Предприимчивость и решительность, горячее стремление вмешаться идут все же рука об руку с молодостью. И не надо удивляться, когда эти качества начинают иссякать, как не следует поражаться первым морщинкам вокруг глаз. Просто вдруг уходит что-то такое, что раньше казалось вечным и естественным.
Мы скакали и дурачились в каменном колодце предвариловки. Не смогли нас заставить толочься гуськом по отупляющему кругу. Мы не позволяли себе поддаваться тюремной психике, не падали духом, находили любую возможность, чтобы протестовать. Будь то простой проделкой или серьезным политическим выступлением — все равно.
Обычно предатели или, по крайней мере, бесхребетные поддакиватели получаются из людей, которые не умеют переносить мучений, что выпадают на долю подневольных.
Жизнерадостность в тюрьме? Звучит странно. Но сколь возвышенно и ободряюще подействовало пение «Интернационала», когда в тюремном коридоре в алтарь взошел душеспаситель и начал обращать нас в веру господню. Все вызывающее оставалось лучшим бальзамом, оно укрепляло наше самочувствие, подчеркивало наше превосходство. Красная кофточка, что всегда оказывалась на той, которую вызывали на допрос, эта красная одежка, которая бесила следователей, была для нас важнее насущного ломтика хлеба.
Хорошая у тебя сестра, наш человек, говорили мне с признательностью товарки, когда Юули по моему желанию принесла в передаче красный материал. День этот искрился торжественным блеском — на воле нас не забывают, нас понимают и нам помогают.
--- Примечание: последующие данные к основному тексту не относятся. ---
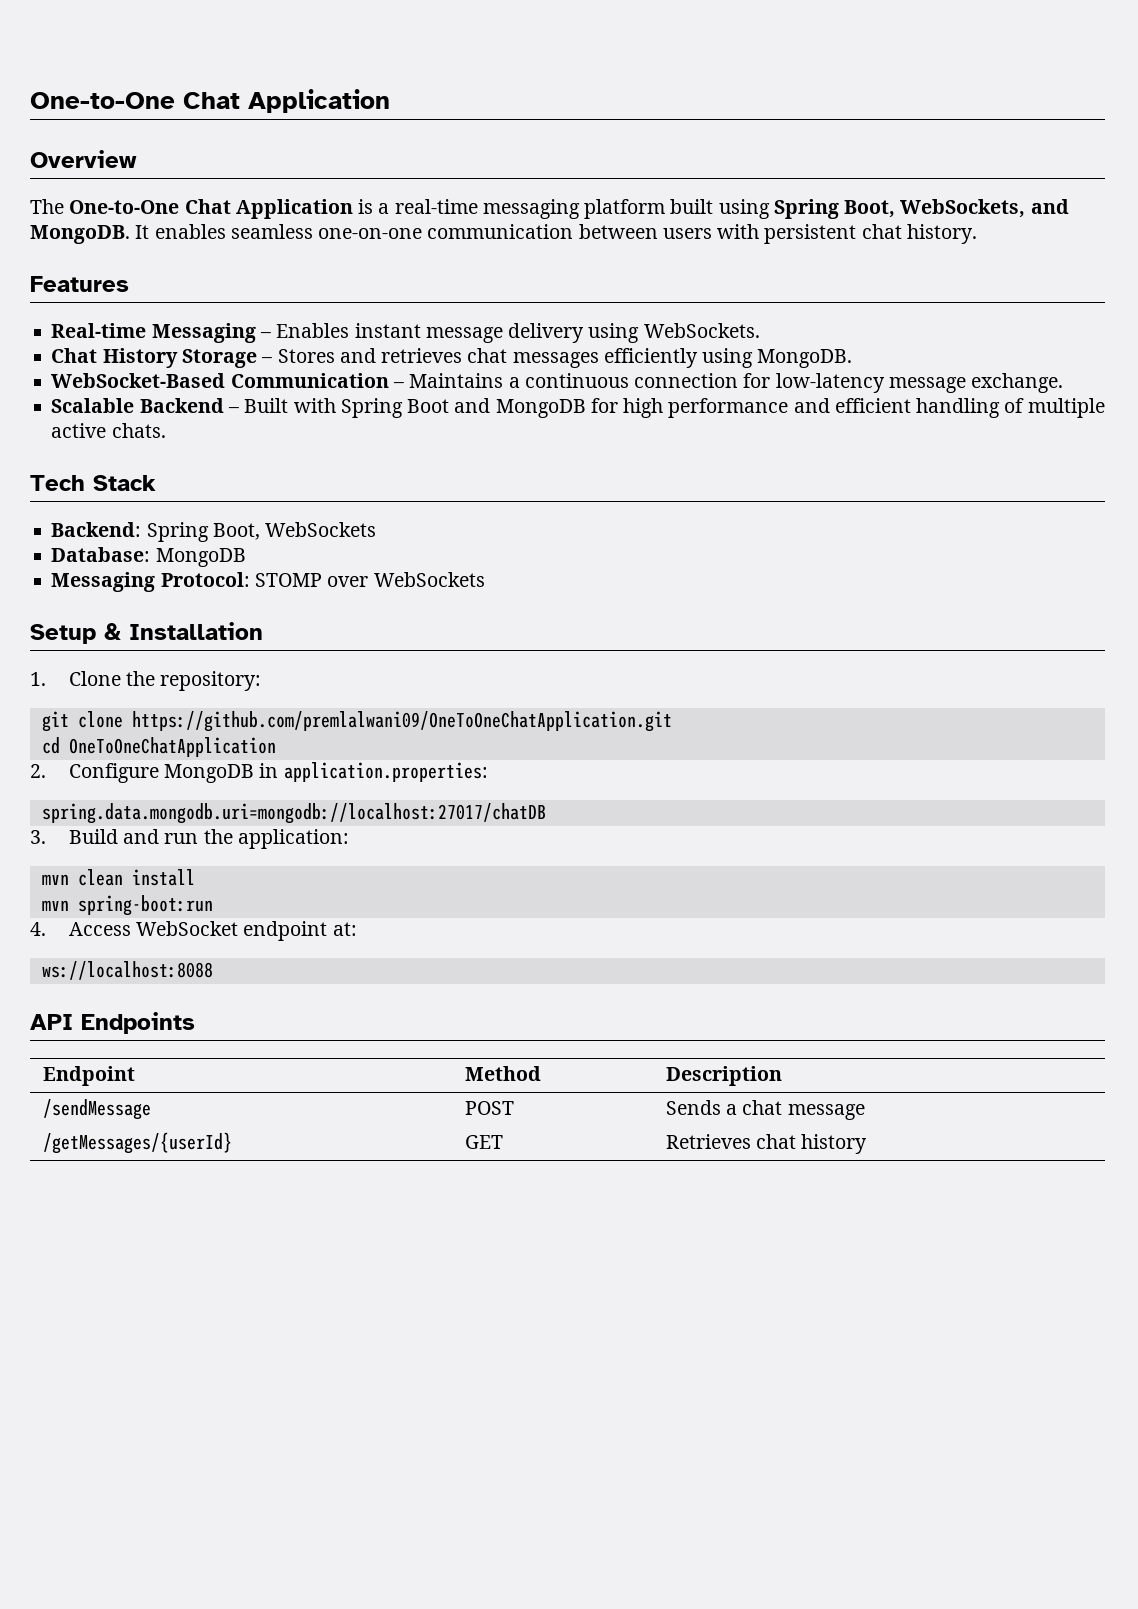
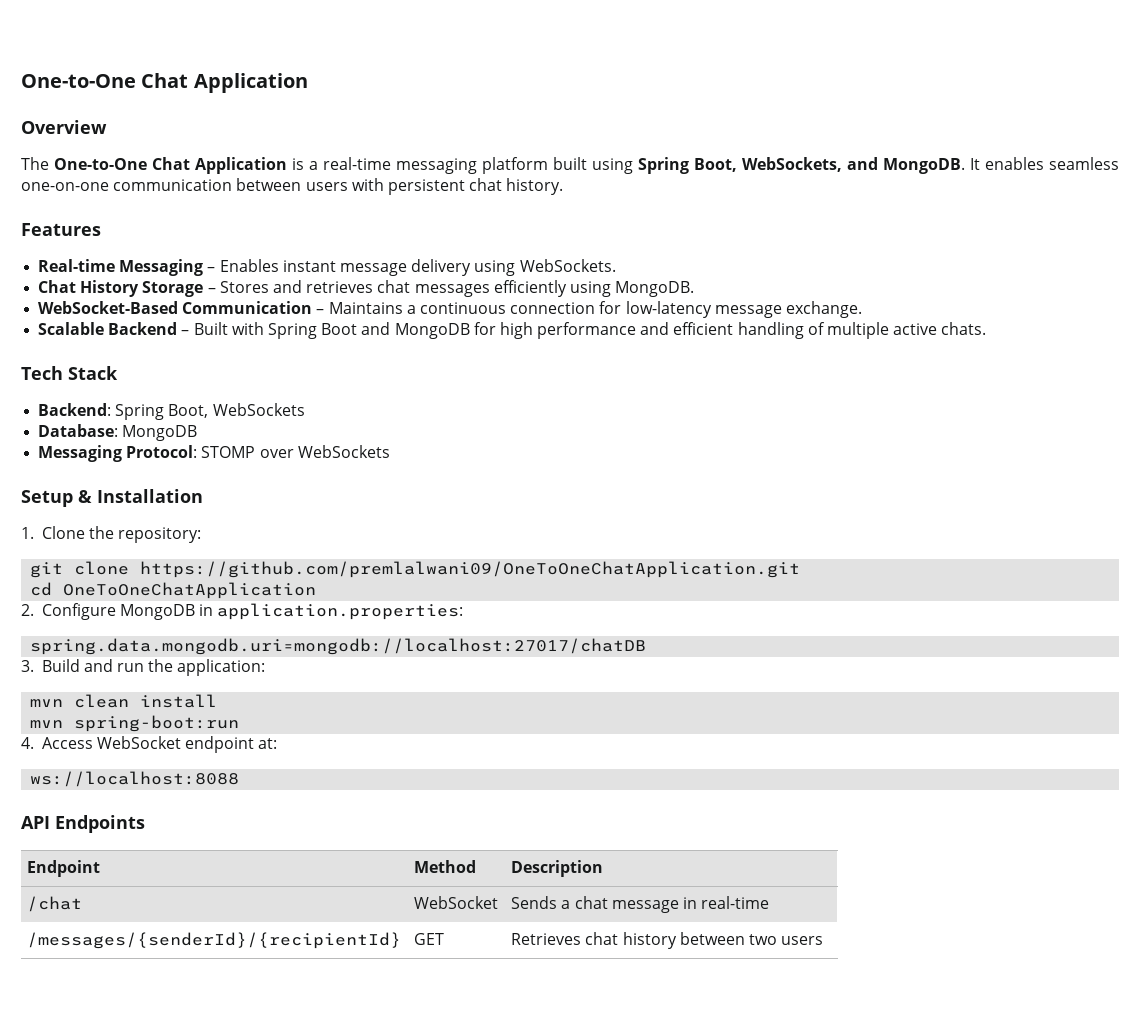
- /sendMessage | POST | Sends a chat message
- /getMessages/{userId} | GET | Retrieves chat history
+ /chat | WebSocket | Sends a chat message in real-time
+ /messages/{senderId}/{recipientId} | GET | Retrieves chat history between two users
Бог знает, после какой гулянки у Ватикера, пошатываясь с перепою, Юули дрожащими руками открывала в пригородной лавчонке свою сумочку и просила красного ситца. Еще ночью она с упоением пела, что «der Maie ist gekommen», а утром ее поташнивало, и ей предстояло заняться неприятным делом.
Ох уж этот Рууди со своей Релли… Надо же было, чтобы именно у них пошло насмарку. По-своему все упрямятся, не только Хельми. Люди — это ведь не тюремный коридор, который просматривается из конца в конец.
Руки мои вцепились в прутья решетки, в метре от меня держался ручонками за такие же прутья Рууди. Холодный сводчатый туннель дышал нам обоим в спину холодом. Между нами, словно в клетке, сидел надзиратель. Сырой полумрак, глазки лампочек в проволочных колпачках. Рууди щурился, он пришел с улицы, где резвилось майское солнце; широко открытыми глазами оглядывала я щуплую фигурку паренька. Тонкие ноги, костлявые коленки, короткие штанишки, матроска, топорщившаяся сзади. На животе широкий, с грубой пряжкой парусиновый ремень — не иначе «трофей» мировой войны, выпрошенный у старшего брата. Волосы острижены под машинку — Юули все жаловалась, что у Рууди не только здоровье, но и волосы хилые, нету росту. Брови настолько выгорели, что сразу видно — парень ходил на берег кататься на льдинах, не говоря уже о сидении на солнышке под кустом, разумеется, на мокром песке. Щечки такие по-детски гладкие, тонкие губы обветрены, мочки ушей от волнения горят.
Смотрела я на него, а у самой першило в горле. И Рууди стыдливо плакал, вытирая украдкой рукавом щеки. Что он мог думать? Поплакали, пока не полегчало. Когда снова была в состоянии подмигнуть ему — это у нас ведется издавна, со времени общих тайн, — он улыбнулся.